The structure of dentin can also be divided into intertubular and peritubular dentin. Vast majority of the organic component is located in the intertubular dentin formed by the odontoblasts at the dentin-pulp border. Due to the tubular occlusion, the amount of minerals and division between inter- and peritubular dentin can vary significantly between the different parts of the tooth, as the peritubular dentin slowly occupies the tubular lumen. At the same time, water content in these areas is, respectively, reduced. And finally, dentin is frequently classified by its phase of formation: dentin-enamel junction, mantle dentin, primary dentin, secondary dentin, and tertiary dentin. Tertiary dentin formation is part of the dentin-pulp complex defensive reaction aiming to protect the pulp and can further be divided into reactionary and reparative dentin, depending on the structure and cells forming the dentin (primary or replacement odontoblasts, respectively) [1].
2 Dentin Formation
2.1 Odontoblasts
Dentin is almost exclusively formed by the odontoblasts that are derived from embryonic connective ectomesenchymal cells from the cranial neural crest [2]. The differentiating odontoblasts start the secretion of the predentinal proteins, followed by the initiation of enamel matrix secretion by the differentiating ameloblasts, at the site where the dentin-enamel junction (DEJ) is formed. During and right after the differentiation, the odontoblasts organize into a distinguished odontoblast cell layer, and the mineralization of organic matrix completes the formation of the first layer of dentin, mantle dentin [2].

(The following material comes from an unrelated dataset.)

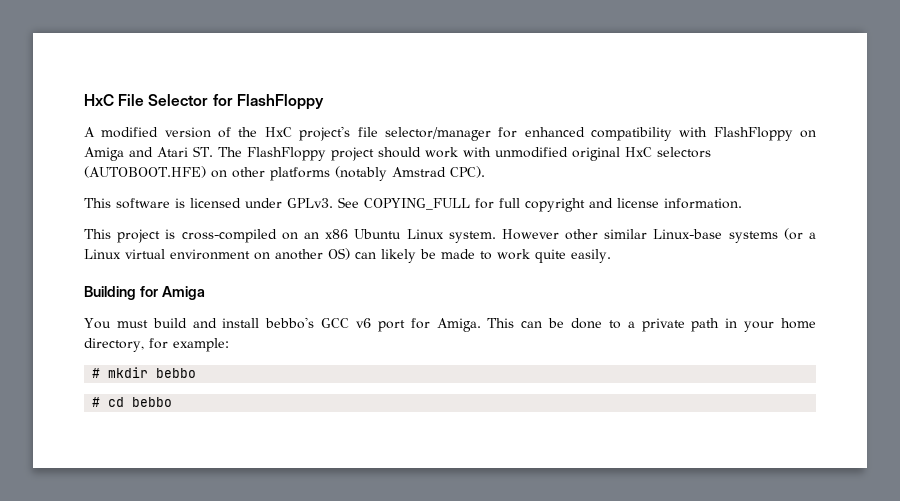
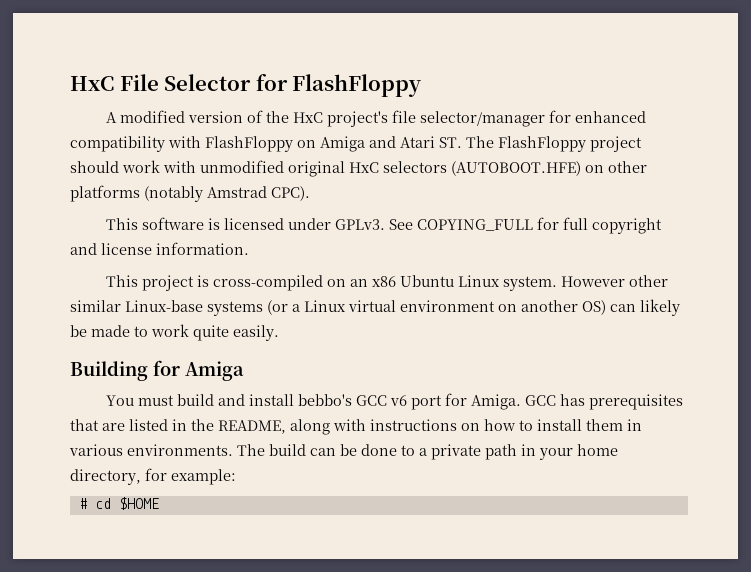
[487,318,515,328] This -> [525,394,684,410] [70,419,642,435] [69,444,306,456] GCC has prerequisites that are listed in the README, along with instructions on how to install them in various environments. The build
[92,367,197,378] // # mkdir bebbo -> (236, 477) none
[132,397,173,407] bebbo -> [118,497,159,510] $HOME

In the coronal part of the tooth, odontoblasts are tall cells, and their morphological and cell membrane polarization [3] is unique in the group of collagen-synthesizing cells. Odontoblasts form a single layer of cells between dentin and pulp, with the cell body located on a pulpal wall of dentin and odontoblast processes inserted into dentinal tubules (Figs. 2.1 and 2.2a). The cell bodies are 20–40 μm tall, depending on dentinogenic activity. The odontoblast process is a cytoplasmic process which penetrates into mineralized dentin tubules. The process has the 0.5–1 μm main trunk and thinner lateral branches [4].
Drawing of the dentin-pulp border. Odontoblast (OB) cell bodies with large nucleus at the pulpal terminus of the cell and cytoplasmic organelles form a tight cell layer separated from the mineralized dentin by predentin (PD) where the intertubular dentin organic matrix is organized before mineralization. Odontoblast processes penetrate into mineralized intertubular dentin in dentinal tubules. The cell processes are devoid of cytoplasmic organelles. Peritubular dentin (PTD) formation starts some distance from the mineralization front (modified from Tjäderhane and Haapasalo [4], with permission)
(a) Dentin-pulp complex interface, displaying odontoblasts (OB), predentin (PD), tubular dentin (D), and pulp proper (P) beneath the odontoblasts. Note that instead of being straight, the mineralization front is irregular, presenting the mineralization in the form of calcospherites. Demineralized section, toluidine blue. Magnification 20×. (b) Odontoblast processes protruding from the dentin fracture site exposed at 0.4 mm from the pulp. Magnification 2000× (from Goracci et al. [47], with permission)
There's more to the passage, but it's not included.